◆ **YOUR TASK**
Keep the images out and set the listing below down word for word.

◆ **DATA EXCERPTS**

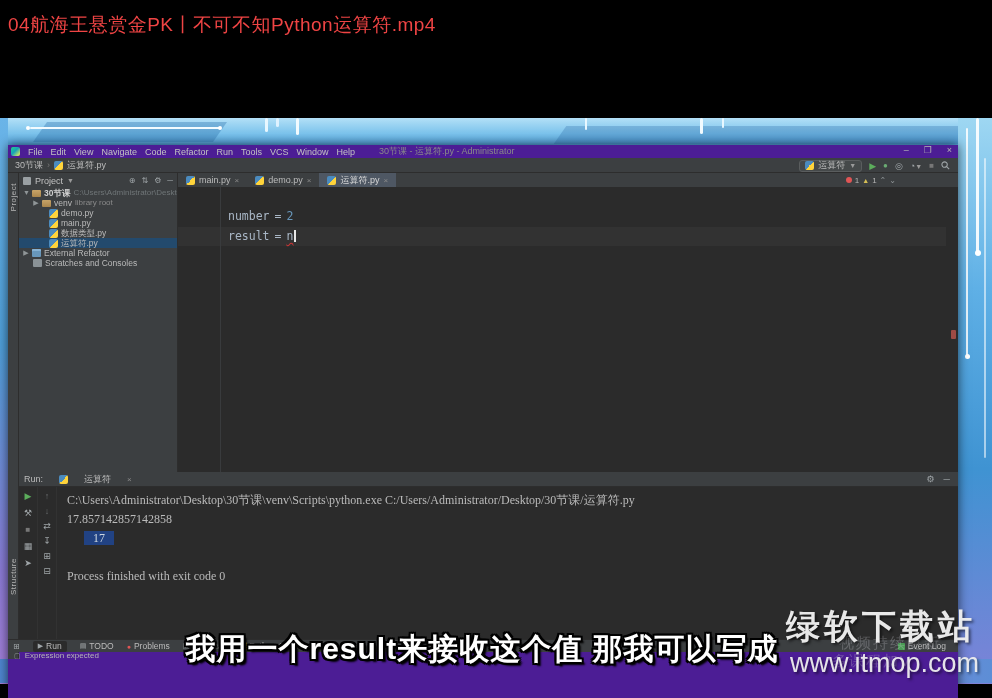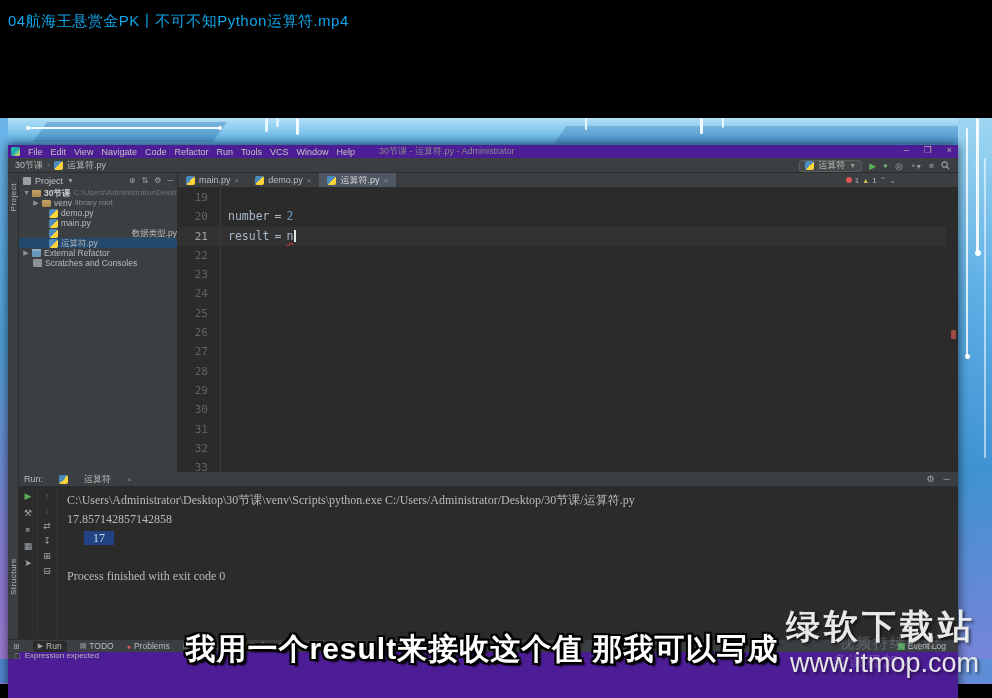--- a/index.html
+++ b/index.html
@@ -1,21 +1,21 @@
 <!DOCTYPE html>
 <html><head>
 <meta charset="utf-8">
 <style>
   * { margin:0; padding:0; box-sizing:border-box; }
   html,body { background:#000; }
   .stage { position:relative; width:992px; height:698px; background:#000; overflow:hidden;
            font-family:"Liberation Sans","DejaVu Sans",sans-serif; }
 
   
-  .video-title { position:absolute; left:8px; top:12px; font-size:15px; color:#0ea5e9; letter-spacing:.5px; }
+  .video-title { position:absolute; left:8px; top:12px; font-size:19px; color:#ef4444; letter-spacing:.5px; }
 
   
   .bg-top    { position:absolute; left:0; top:118px; width:992px; height:28px;
                background:linear-gradient(180deg,#b3e0f7 0%,#7cc3ec 55%,#4f9fd9 100%); }
   .bg-left   { position:absolute; left:0; top:118px; width:8px; height:566px;
                background:linear-gradient(180deg,#6ab4e8 0%,#4f9fd9 40%,#8a7ad4 80%,#a57fd8 100%); }
   .bg-right  { position:absolute; left:958px; top:118px; width:34px; height:566px;
                background:linear-gradient(180deg,#9ed7f2 0%,#5fb0e6 30%,#3f93d2 62%,#7e82d8 100%); }
   .bg-bottom { position:absolute; left:0; top:659px; width:992px; height:24px;
                background:linear-gradient(90deg,#4f86d0 0%,#7b79d6 25%,#a36fd6 45%,#b57bdc 60%,#8f7fd8 75%,#5d8ed6 100%); }
@@ -256,21 +256,21 @@
         <span class="t-suffix">library root</span>
       </div>
       <div class="tree-row" style="padding-left:30px;">
         <span class="py-icon"></span>
         <span>demo.py</span>
       </div>
       <div class="tree-row" style="padding-left:30px;">
         <span class="py-icon"></span>
         <span>main.py</span>
       </div>
-      <div class="tree-row" style="padding-left:30px;justify-content:space-between;">
+      <div class="tree-row" style="padding-left:30px;">
         <span class="py-icon"></span>
         <span>数据类型.py</span>
       </div>
       <div class="tree-row sel" style="padding-left:30px;">
         <span class="py-icon"></span>
         <span>运算符.py</span>
       </div>
       <div class="tree-row" style="padding-left:4px;">
         <span class="tw">▶</span>
         <span class="lib-ic"></span>
@@ -303,37 +303,20 @@
           <span class="err-dot"></span>
           <span>1</span>
           <span class="warn-tri">▲</span>
           <span>1</span>
           <span style="color:#8f9597;">⌃</span>
           <span style="color:#8f9597;">⌄</span>
         </div>
       </div>
       <div class="editor">
         <div class="curline"></div>
-        <div class="gutter">
-          <div>19</div>
-          <div>20</div>
-          <div class="cur">21</div>
-          <div>22</div>
-          <div>23</div>
-          <div>24</div>
-          <div>25</div>
-          <div>26</div>
-          <div>27</div>
-          <div>28</div>
-          <div>29</div>
-          <div>30</div>
-          <div>31</div>
-          <div>32</div>
-          <div>33</div>
-        </div>
         <div class="gutter-sep"></div>
         <div class="code">
           <div class="cl" style="top:19.3px;">
             <span>number</span>
               <span class="op">=</span>
               <span class="num-lit">2</span>
           </div>
           <div class="cl" style="top:38.6px;">
             <span>result</span>
               <span class="op">=</span>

◆ **THE COMPLETED TASK**
--- a/index.html
+++ b/index.html
@@ -1,21 +1,21 @@
 <!DOCTYPE html>
 <html><head>
 <meta charset="utf-8">
 <style>
   * { margin:0; padding:0; box-sizing:border-box; }
   html,body { background:#000; }
   .stage { position:relative; width:992px; height:698px; background:#000; overflow:hidden;
            font-family:"Liberation Sans","DejaVu Sans",sans-serif; }
 
   
-  .video-title { position:absolute; left:8px; top:12px; font-size:15px; color:#0ea5e9; letter-spacing:.5px; }
+  .video-title { position:absolute; left:8px; top:12px; font-size:19px; color:#ef4444; letter-spacing:.5px; }
 
   
   .bg-top    { position:absolute; left:0; top:118px; width:992px; height:28px;
                background:linear-gradient(180deg,#b3e0f7 0%,#7cc3ec 55%,#4f9fd9 100%); }
   .bg-left   { position:absolute; left:0; top:118px; width:8px; height:566px;
                background:linear-gradient(180deg,#6ab4e8 0%,#4f9fd9 40%,#8a7ad4 80%,#a57fd8 100%); }
   .bg-right  { position:absolute; left:958px; top:118px; width:34px; height:566px;
                background:linear-gradient(180deg,#9ed7f2 0%,#5fb0e6 30%,#3f93d2 62%,#7e82d8 100%); }
   .bg-bottom { position:absolute; left:0; top:659px; width:992px; height:24px;
                background:linear-gradient(90deg,#4f86d0 0%,#7b79d6 25%,#a36fd6 45%,#b57bdc 60%,#8f7fd8 75%,#5d8ed6 100%); }
@@ -256,21 +256,21 @@
         <span class="t-suffix">library root</span>
       </div>
       <div class="tree-row" style="padding-left:30px;">
         <span class="py-icon"></span>
         <span>demo.py</span>
       </div>
       <div class="tree-row" style="padding-left:30px;">
         <span class="py-icon"></span>
         <span>main.py</span>
       </div>
-      <div class="tree-row" style="padding-left:30px;justify-content:space-between;">
+      <div class="tree-row" style="padding-left:30px;">
         <span class="py-icon"></span>
         <span>数据类型.py</span>
       </div>
       <div class="tree-row sel" style="padding-left:30px;">
         <span class="py-icon"></span>
         <span>运算符.py</span>
       </div>
       <div class="tree-row" style="padding-left:4px;">
         <span class="tw">▶</span>
         <span class="lib-ic"></span>
@@ -303,37 +303,20 @@
           <span class="err-dot"></span>
           <span>1</span>
           <span class="warn-tri">▲</span>
           <span>1</span>
           <span style="color:#8f9597;">⌃</span>
           <span style="color:#8f9597;">⌄</span>
         </div>
       </div>
       <div class="editor">
         <div class="curline"></div>
-        <div class="gutter">
-          <div>19</div>
-          <div>20</div>
-          <div class="cur">21</div>
-          <div>22</div>
-          <div>23</div>
-          <div>24</div>
-          <div>25</div>
-          <div>26</div>
-          <div>27</div>
-          <div>28</div>
-          <div>29</div>
-          <div>30</div>
-          <div>31</div>
-          <div>32</div>
-          <div>33</div>
-        </div>
         <div class="gutter-sep"></div>
         <div class="code">
           <div class="cl" style="top:19.3px;">
             <span>number</span>
               <span class="op">=</span>
               <span class="num-lit">2</span>
           </div>
           <div class="cl" style="top:38.6px;">
             <span>result</span>
               <span class="op">=</span>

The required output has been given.